И так стало — свет луны перешел с песка на прибой, и в этом движении прожекторного небесного света так ясно ощутилось взаимное движение земли и луны — двух начал. И так уж мне не хотелось говорить о взаимоотношениях мужа и жены — об этой почти единственной теме всех жен, что я стал уводить мою милую в разговор о мифологии, о языческой вере в мужское начало света и дождя и в женское начало земли, ждущей этого света и дождя. Но ничего не вышло — моя возлюбленная все-таки вынудила меня говорить о семейном ее положении. Ставя ее на место своей жены, я думал, что точно так же и своей жене мне ничего не доказать. Логика ее рассуждений была чисто женская. Например:
— Я не вижу в нем опоры, я не вижу в нем друга. Раньше он был другой.

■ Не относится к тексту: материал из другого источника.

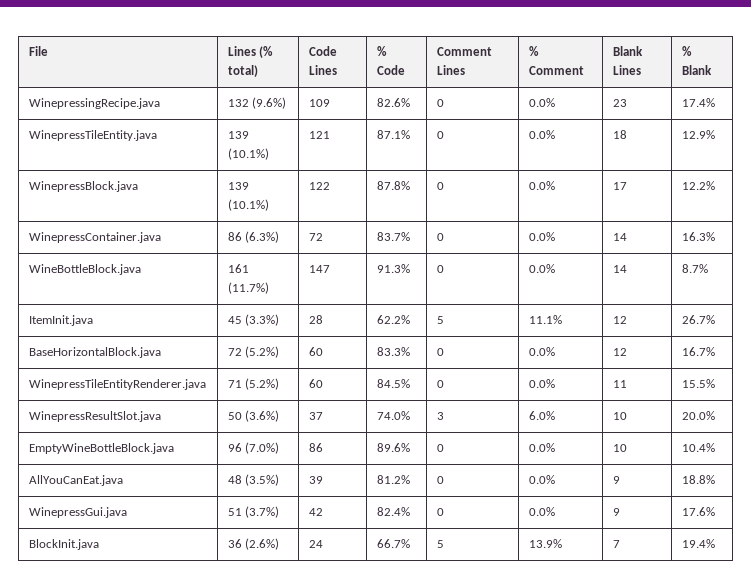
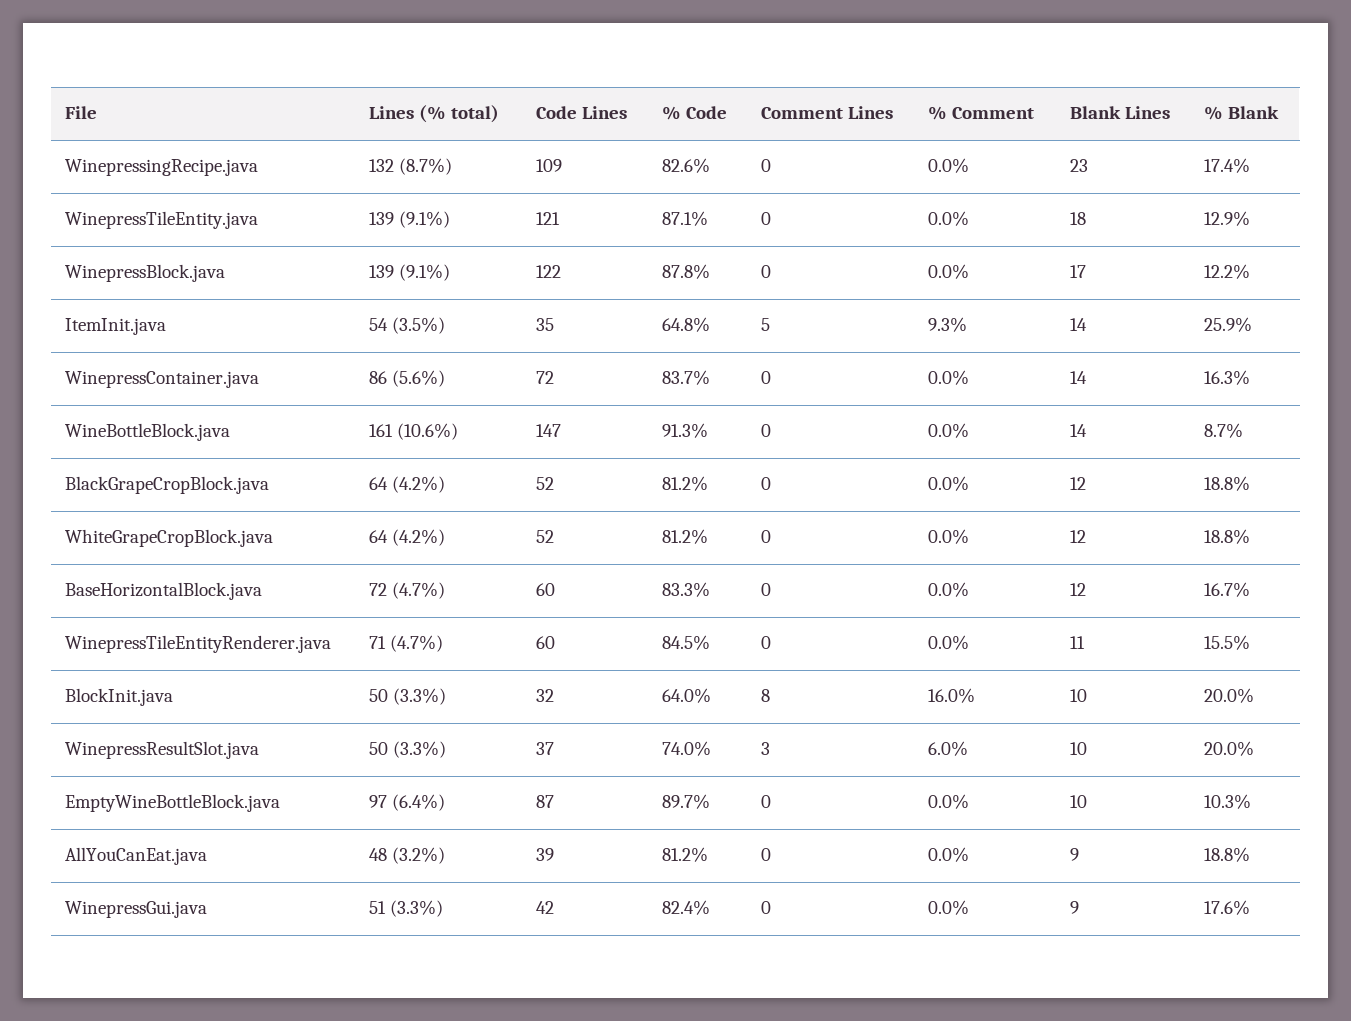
[252,97,287,109] (9.6%) -> [399,158,453,175] (8.7%)
[228,148,270,160] (10.1%) -> [399,211,451,228] (9.1%)
[228,199,270,211] (10.1%) -> [399,264,451,281] (9.1%)
(716, 185) none -> [65,318,167,335] [369,317,446,334] [536,318,555,331] [662,317,711,332] [761,318,771,331] [928,317,968,332] [1070,318,1088,331] [1204,317,1253,332] // ItemInit.java | 54 (3.5%) | 35 | 64.8% | 5 | 9.3% | 14 | 25.9%
[245,231,280,243] (6.3%) -> [392,370,446,387] (5.6%)
[228,282,270,294] (11.7%) -> [397,423,459,440] (10.6%)
[29,315,94,326] [228,314,280,326] [309,315,324,324] [377,315,411,324] [437,316,445,324] [529,315,563,324] [613,316,628,324] [682,315,716,324] ItemInit.java | 45 (3.3%) | 28 | 62.2% | 5 | 11.1% | 12 | 26.7% -> [65,476,270,494] [369,476,446,493] [536,477,555,490] [662,476,709,491] [761,477,772,490] [928,476,970,491] [1070,477,1087,490] [1204,476,1251,491] [65,529,274,547] [369,529,446,546] [536,530,555,543] [662,529,709,544] [761,530,772,543] [928,529,970,544] [1070,530,1087,543] [1204,529,1251,544] BlackGrapeCropBlock.java | 64 (4.2%) | 52 | 81.2% | 0 | 0.0% | 12 | 18.8% // WhiteGrapeCropBlock.java | 64 (4.2%) | 52 | 81.2% | 0 | 0.0% | 12 | 18.8%
[245,346,280,358] (5.2%) -> [392,582,446,599] (4.7%)
[245,378,280,390] (5.2%) -> [390,635,444,652] (4.7%)
(716, 383) none -> [65,688,174,706] [369,688,447,705] [536,689,555,702] [662,688,712,703] [761,689,771,702] [928,688,976,703] [1070,689,1088,702] [1204,688,1255,703] // BlockInit.java | 50 (3.3%) | 32 | 64.0% | 8 | 16.0% | 10 | 20.0%
[245,410,280,422] (3.6%) -> [393,741,447,758] (3.3%)
[228,442,280,454] [309,443,324,452] [377,443,411,452] 96 (7.0%) | 86 | 89.6% -> [369,794,446,811] [536,795,555,808] [662,794,711,809] 97 (6.4%) | 87 | 89.7%
[682,443,716,452] 10.4% -> [1204,794,1252,809] 10.3%
[245,474,280,486] (3.5%) -> [392,847,446,864] (3.2%)
[245,506,280,518] (3.7%) -> [390,900,444,917] (3.3%)
[29,539,100,550] [228,538,280,550] [309,540,324,548] [377,539,411,548] [437,540,445,548] [529,539,563,548] [613,540,621,548] [682,539,716,548] // BlockInit.java | 36 (2.6%) | 24 | 66.7% | 5 | 13.9% | 7 | 19.4% -> (1251, 907) none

Такие фразы она говорила постоянно. Как будто выдержать высокую ноту запетой любви дано всем. Дано, будем честными, но не тем, кому дано другое. Я отвечал в том смысле, что мужчина и работа должны быть синонимами. Мужчина немыслим без общения со своими единодумцами. Работа, если она всерьез, если она угадана как приказ развития природной одаренности, никогда не позволит сжечь жизнь в разгуле или запоях. В это она не могла поверить, не могла простить мужу пустячной выпивки, например, терпеть не могла его знакомств.